Jouant avec brio de la figure du double, jusqu’à l’indécision la plus totale, le film donne à contempler entre les lignes de son scénario sinueux et retors les derniers soubresauts d’un monde vieillissant, capitaliste et patriarcal, en train de s’effondrer. Tout comme les deux tours jumelles du World Trade Center, explicitement convoquées à l’écran, ont pu le faire en leur temps. Littéralement encerclée par des hommes qui lui veulent soi-disant du bien mais conservent surtout une vision singulièrement étriquée de ce que peut être une femme, le personnage de Jade, lassée par toutes ces copies conformes de pères et un système mortifère et toxique qui n’en finit pas de se reproduire, y incarne indéniablement l’espoir d’un changement possible, la sortie tant désirée d’un éternel labyrinthe de malheurs.

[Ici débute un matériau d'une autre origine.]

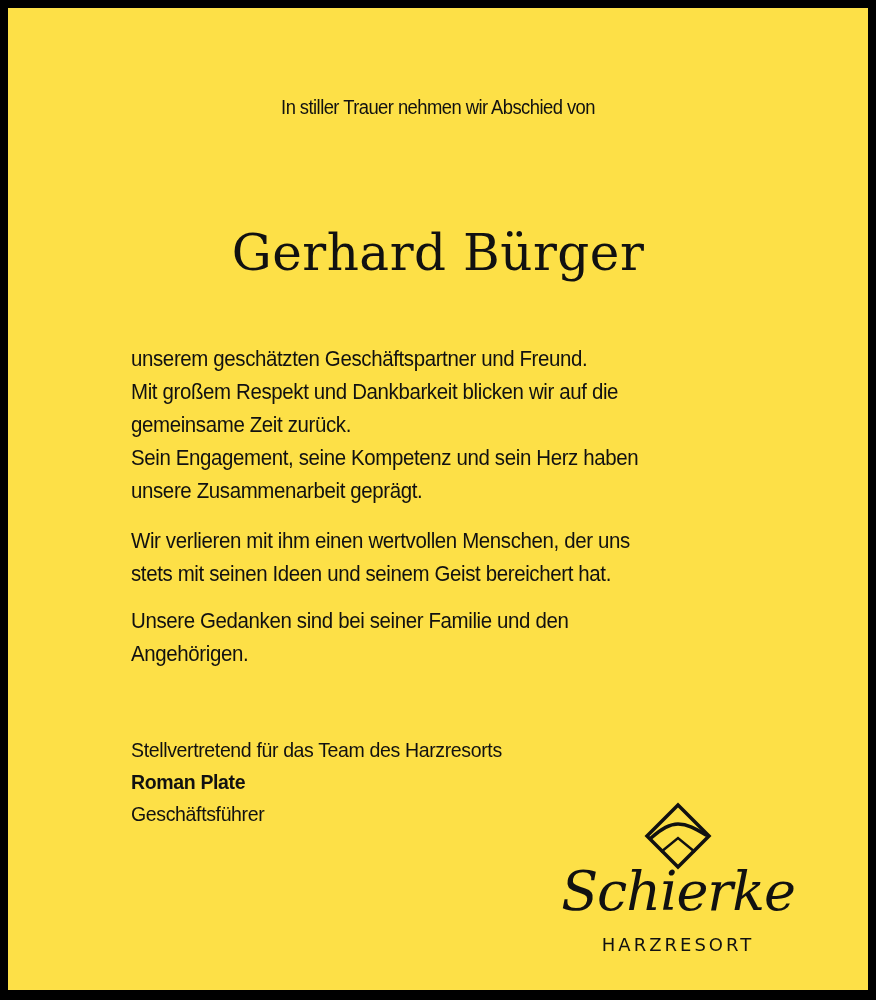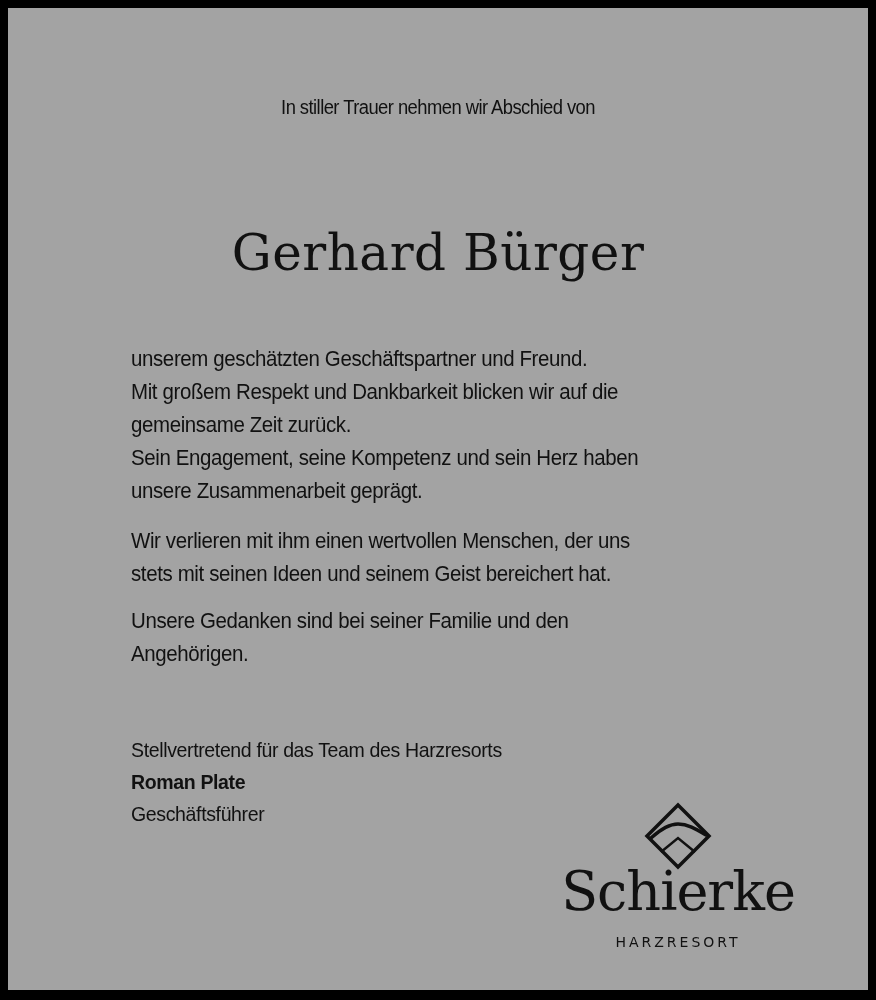--- a/index.html
+++ b/index.html
@@ -19,7 +19,7 @@
       top: 8px;
       width: 860px;
       height: 982px;
-      background: #a3a3a3;
+      background: #fde047;
       color: #111111;
     }
     .intro {

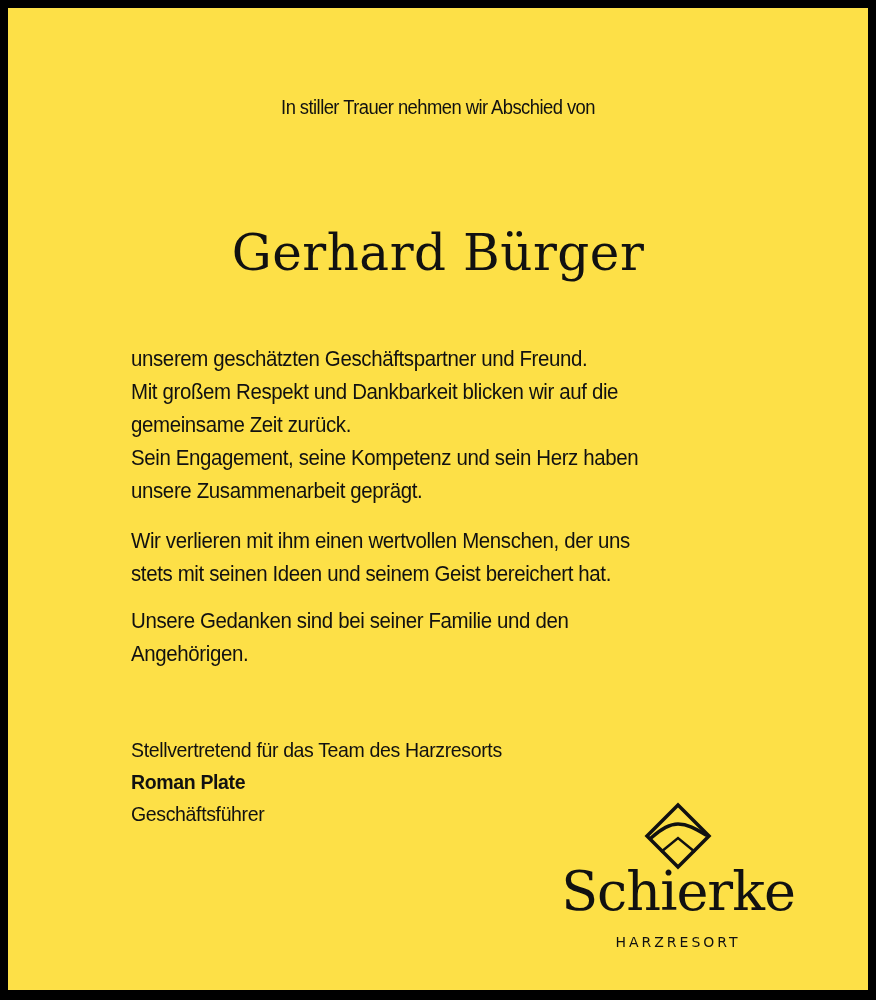--- a/index.html
+++ b/index.html
@@ -101,6 +101,7 @@
       font-size: 54px;
       letter-spacing: -1px;
       color: #111;
+      font-style: italic;
     }
     .logo-sub {
       position: absolute;

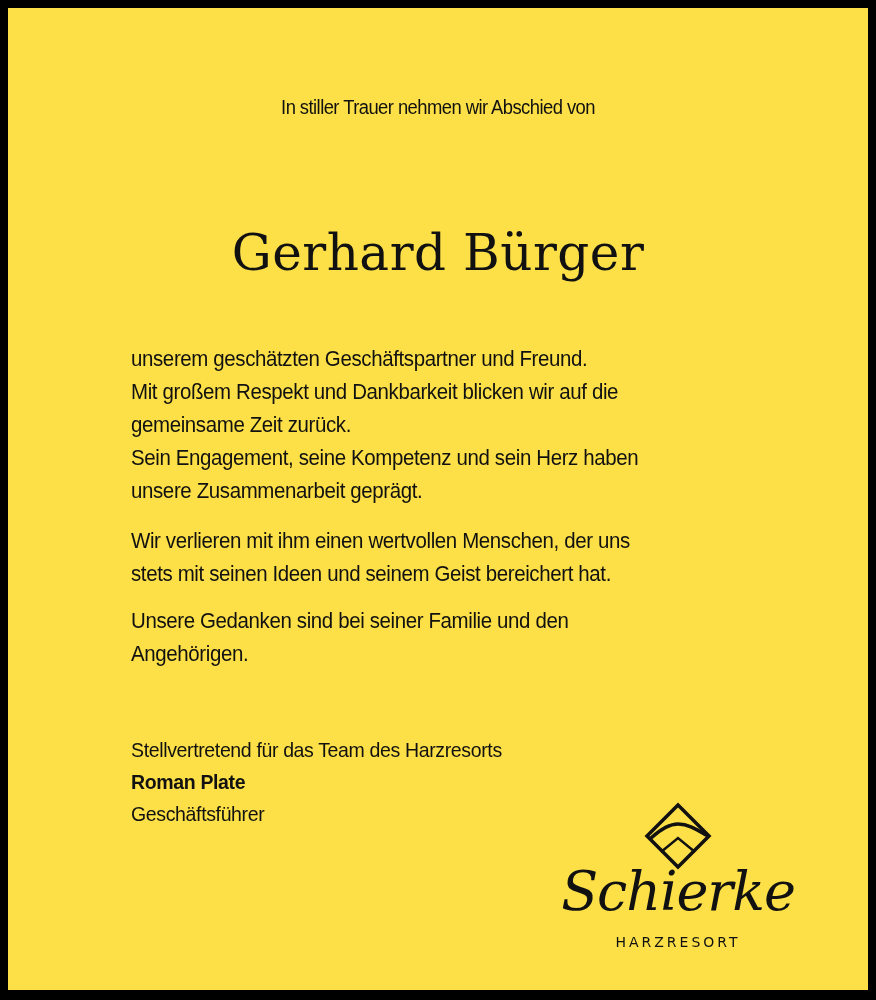--- a/index.html
+++ b/index.html
@@ -110,7 +110,7 @@
       width: 260px;
       text-align: center;
       font-family: "DejaVu Sans", sans-serif;
-      font-size: 14px;
+      font-size: 18px;
       letter-spacing: 3px;
       color: #111;
     }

C’est dans cette brèche lumineuse et rebelle que s’engouffre avec humour, intelligence et générosité un film aux allures de conte noir qui soigne ses atmosphères et ses personnages aux fortes gueules et personnalités. Inscrit au cœur d’une véritable topographie de western marquée par le motif de la frontière, celui-ci mélange les langues, les cultures et les références et mute en objet transgenre où le naturalisme s’efface peu à peu pour laisser place à une fascinante dimension nocturne et fantasmatique gavée de couleurs chaudes et sensuelles.